Source material:
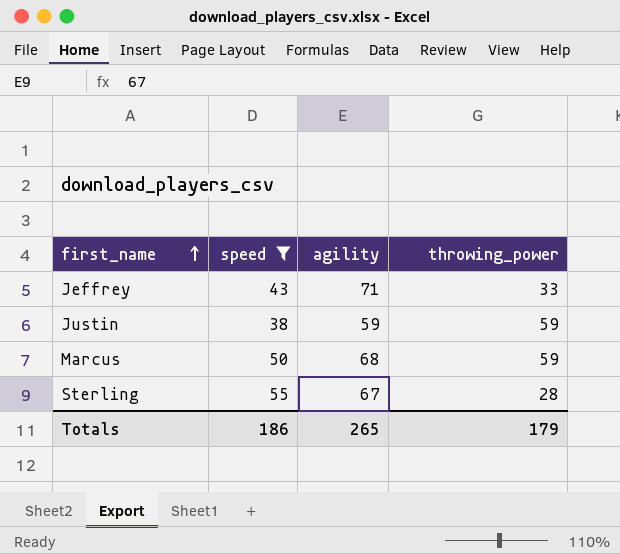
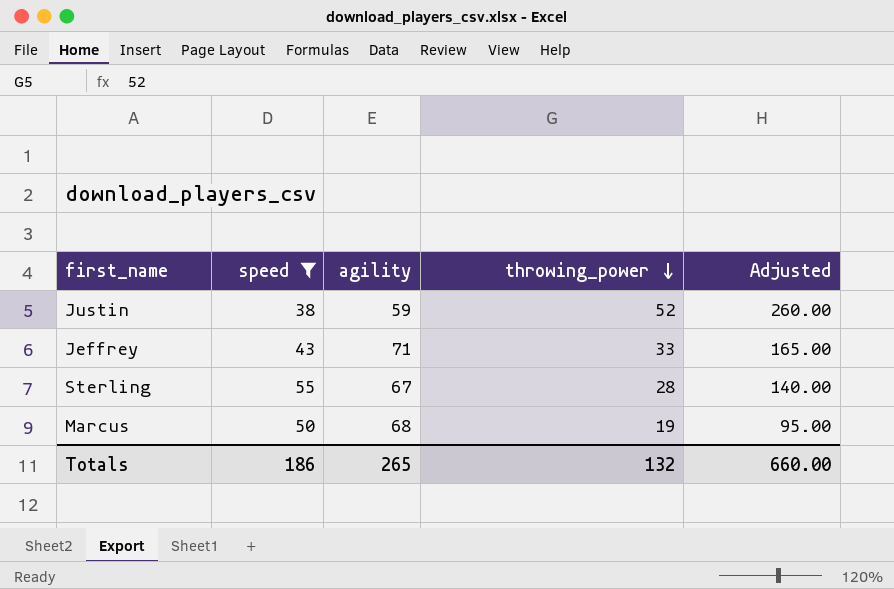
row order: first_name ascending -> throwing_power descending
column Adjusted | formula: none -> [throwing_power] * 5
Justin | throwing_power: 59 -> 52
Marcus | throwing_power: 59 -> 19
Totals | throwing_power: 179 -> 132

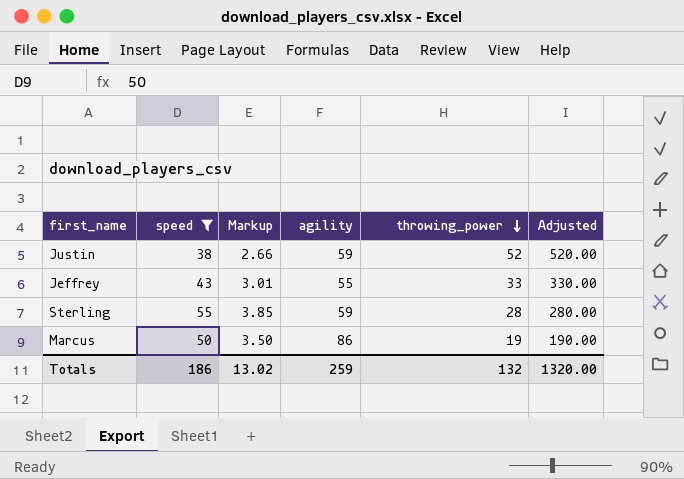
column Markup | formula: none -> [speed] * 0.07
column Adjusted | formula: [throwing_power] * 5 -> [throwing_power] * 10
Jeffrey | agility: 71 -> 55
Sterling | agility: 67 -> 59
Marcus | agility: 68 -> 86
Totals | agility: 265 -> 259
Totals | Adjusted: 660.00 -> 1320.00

--

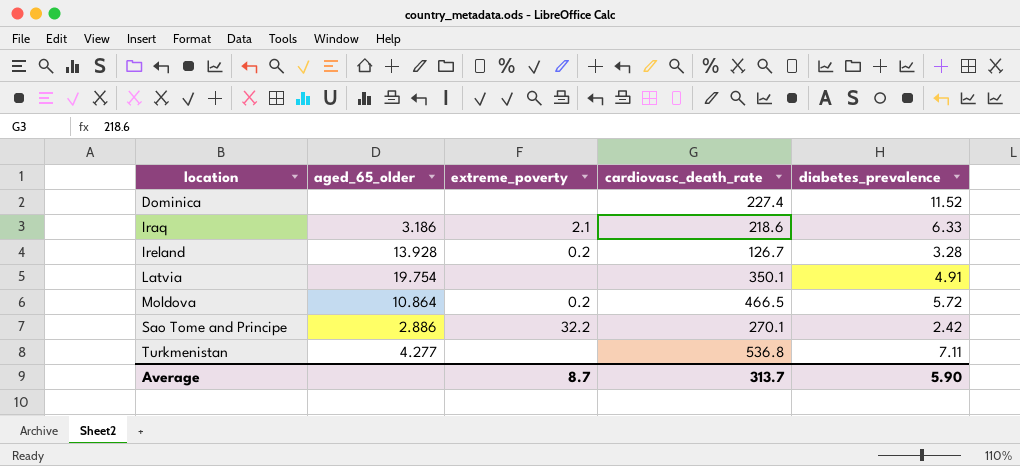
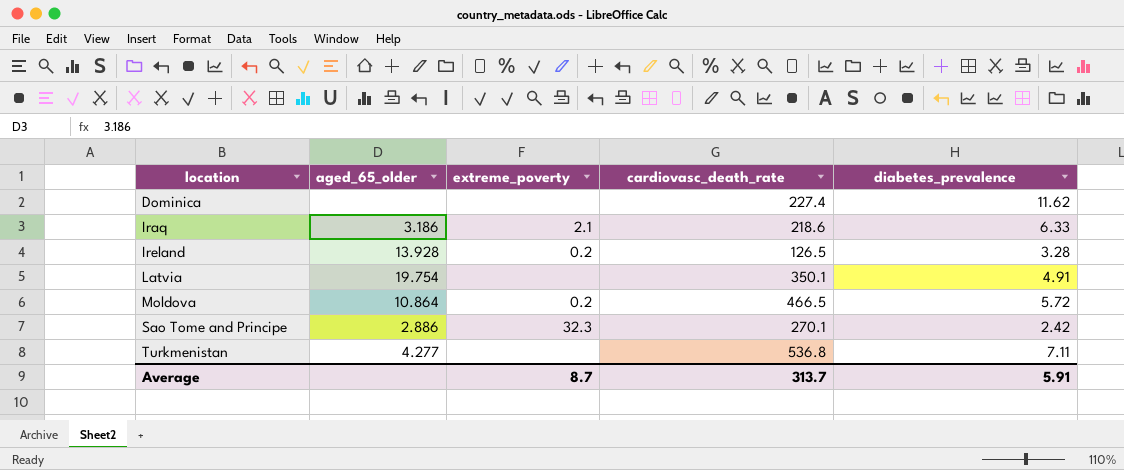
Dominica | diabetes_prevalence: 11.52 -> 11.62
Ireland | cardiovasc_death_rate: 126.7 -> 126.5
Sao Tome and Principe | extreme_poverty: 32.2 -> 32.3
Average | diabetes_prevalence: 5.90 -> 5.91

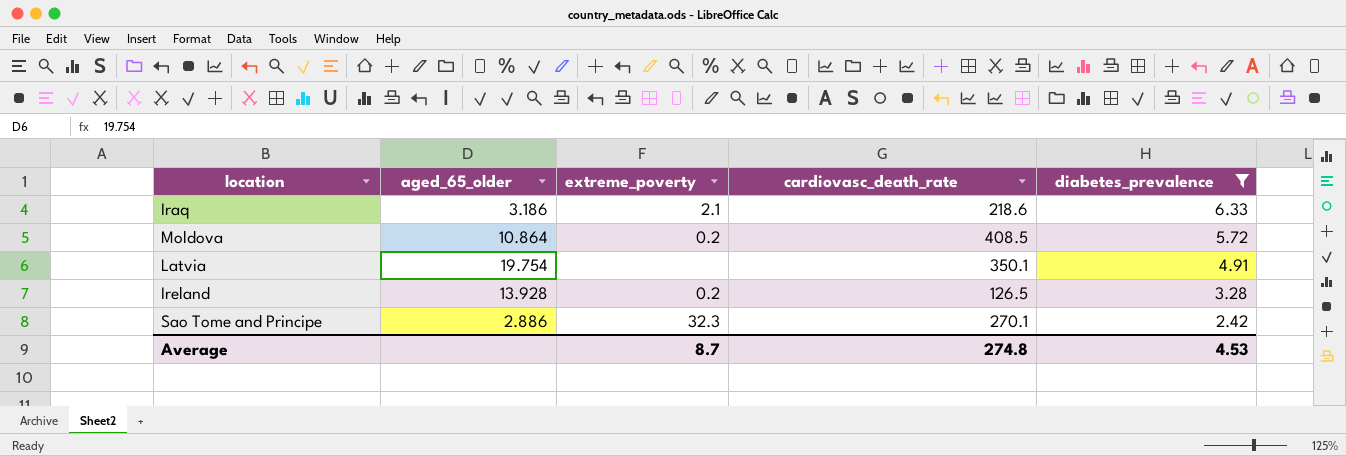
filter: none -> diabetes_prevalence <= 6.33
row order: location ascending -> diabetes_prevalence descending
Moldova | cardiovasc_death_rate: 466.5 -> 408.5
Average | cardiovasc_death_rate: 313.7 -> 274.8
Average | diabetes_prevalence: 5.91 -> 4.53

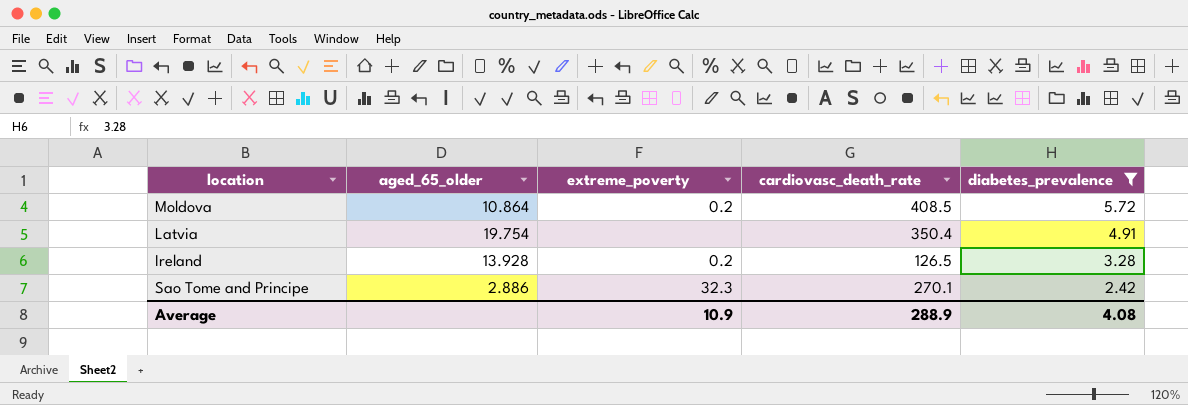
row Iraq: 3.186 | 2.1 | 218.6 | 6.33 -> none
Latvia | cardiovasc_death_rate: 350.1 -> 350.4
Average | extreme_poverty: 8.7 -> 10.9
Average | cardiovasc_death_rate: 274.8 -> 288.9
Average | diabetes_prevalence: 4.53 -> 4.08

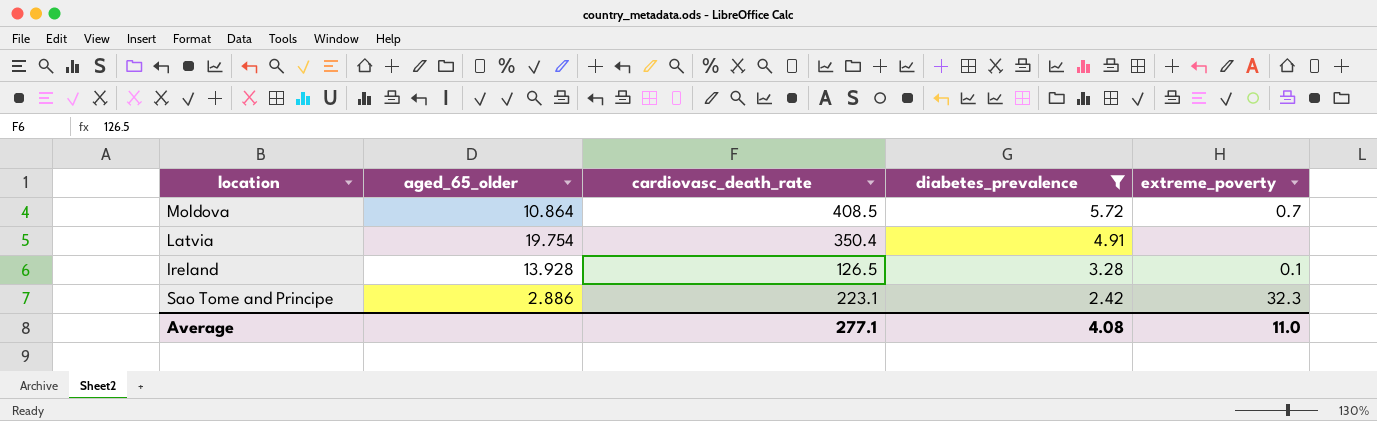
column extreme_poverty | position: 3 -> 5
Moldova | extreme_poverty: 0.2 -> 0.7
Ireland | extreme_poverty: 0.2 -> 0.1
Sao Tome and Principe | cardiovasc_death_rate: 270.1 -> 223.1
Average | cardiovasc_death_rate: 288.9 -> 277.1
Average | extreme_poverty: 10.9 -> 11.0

Problem details: The answer must be every line of the records above that holds the word "Tome".

Written solution:
Sao Tome and Principe | extreme_poverty: 32.2 -> 32.3
Sao Tome and Principe | cardiovasc_death_rate: 270.1 -> 223.1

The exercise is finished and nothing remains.